Rafael Nadal s'est qualifié pour les 8es de finale en s'imposant en quatre sets face à l'Argentin Leonardo Mayer. Le gaucher majorquin a laissé une bien meilleure impression que dans son 2e tour face à Daniel Taro (ATP 121).

03 sept. 2017, 09:07
Le gaucher majorquin a laissé une bien meilleure impression que dans son 2e tour face à Daniel Taro (ATP 121).

Rafael Nadal (no 1) tient peut-être son match-référence à l'US Open.
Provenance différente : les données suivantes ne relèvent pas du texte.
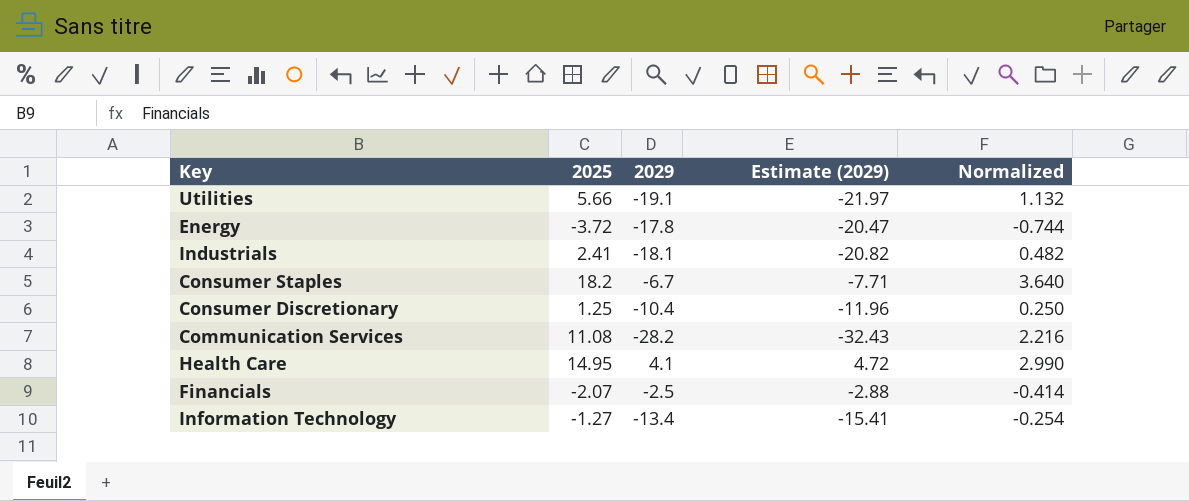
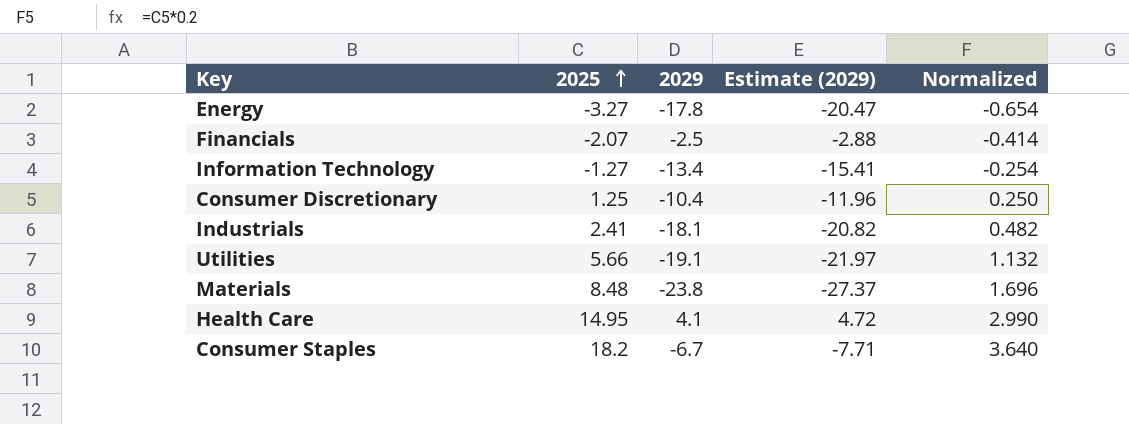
row order: none -> 2025 ascending
row Communication Services: 11.08 | -28.2 | -32.43 | 2.216 -> none
Energy | 2025: -3.72 -> -3.27
Energy | Normalized: -0.744 -> -0.654
row Materials: none -> 8.48 | -23.8 | -27.37 | 1.696

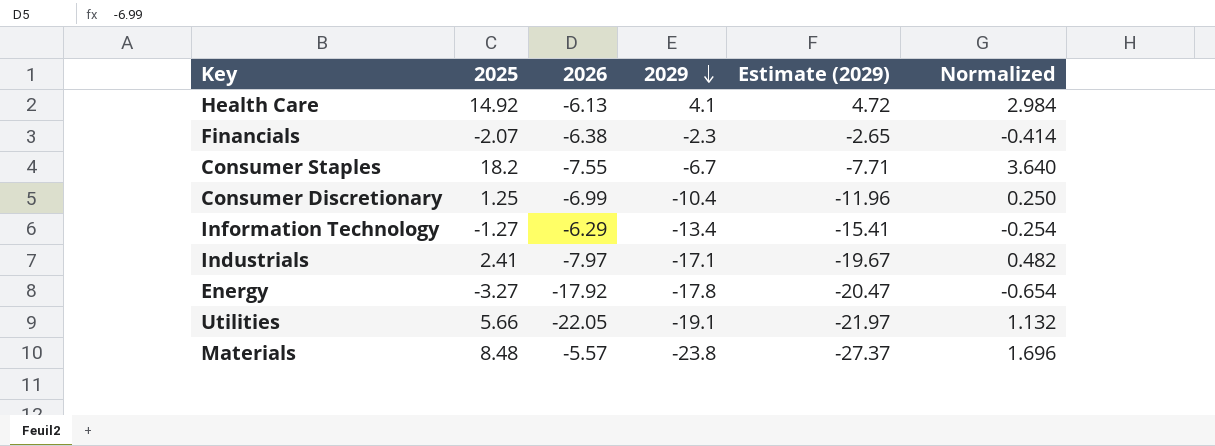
row order: 2025 ascending -> 2029 descending
column 2026 | position: none -> 3
Health Care | 2025: 14.95 -> 14.92
Health Care | Normalized: 2.990 -> 2.984
Financials | 2029: -2.5 -> -2.3
Financials | Estimate (2029): -2.88 -> -2.65
Industrials | 2029: -18.1 -> -17.1
Industrials | Estimate (2029): -20.82 -> -19.67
L'Espagnol s'est imposé 6-7 (3/7) 6-3 6-1 6-4 en 3h15' face à l'Argentin Leonardo Mayer (ATP 59) en 16e de finale.

Le gaucher majorquin a laissé une bien meilleure impression que dans son 2e tour face à Daniel Taro (ATP 121). Même s'il a une nouvelle fois perdu le set initial, et même s'il a concédé le break au moment de servir une première fois pour le gain du match à 5-2 dans le quatrième set.

La première manche s'était pourtant apparentée à un véritable cauchemar pour Rafael Nadal: incapable de convertir l'une des huit balles de break qu'il s'était procurées jusque-là, il s'inclinait 3/7 dans le jeu décisif. Leonard Mayer tenait le choc jusqu'à 3-3 dans le deuxième set. Mais le "lucky loser", qui avait effacé cinq balles de break supplémentaires entre-temps, craquait finalement sur la 14e occasion dont son adversaire bénéficiait à la relance après 1h56' de jeu.

 

 

"Boosté" par ce break qu'il désespérait d'obtenir, Rafael Nadal est alors devenu un autre joueur. Plus agressif, plus percutant notamment sur son côté revers, le double lauréat du tournoi (2010, 2013) haussait d'un coup le ton. Résigné et émoussé physiquement, Leonardo Mayer coulait quant à lui à pic dans le même temps. L'Argentin ne remportait d'ailleurs que 5 des 21 derniers jeux d'une rencontre qui s'est disputée sous le toit du stade Arthur Ashe en raison de la pluie.

Le niveau de jeu affiché dans la deuxième partie du match pourrait bien servir de déclic à un Rafael Nadal guère satisfait de ses performances des deux premiers tours. Il devra confirmer cette montée en puissance en 8e de finale, où il se frottera au fantasque Alexandr Dolgopolov (ATP 64). Il mène 6-2 dans son face-à-face avec l'Ukrainien, qui fut 13e mondial en 2012. Mais il a perdu deux de leurs trois derniers duels, dont un livré en 2014 à Indian Wells sur dur.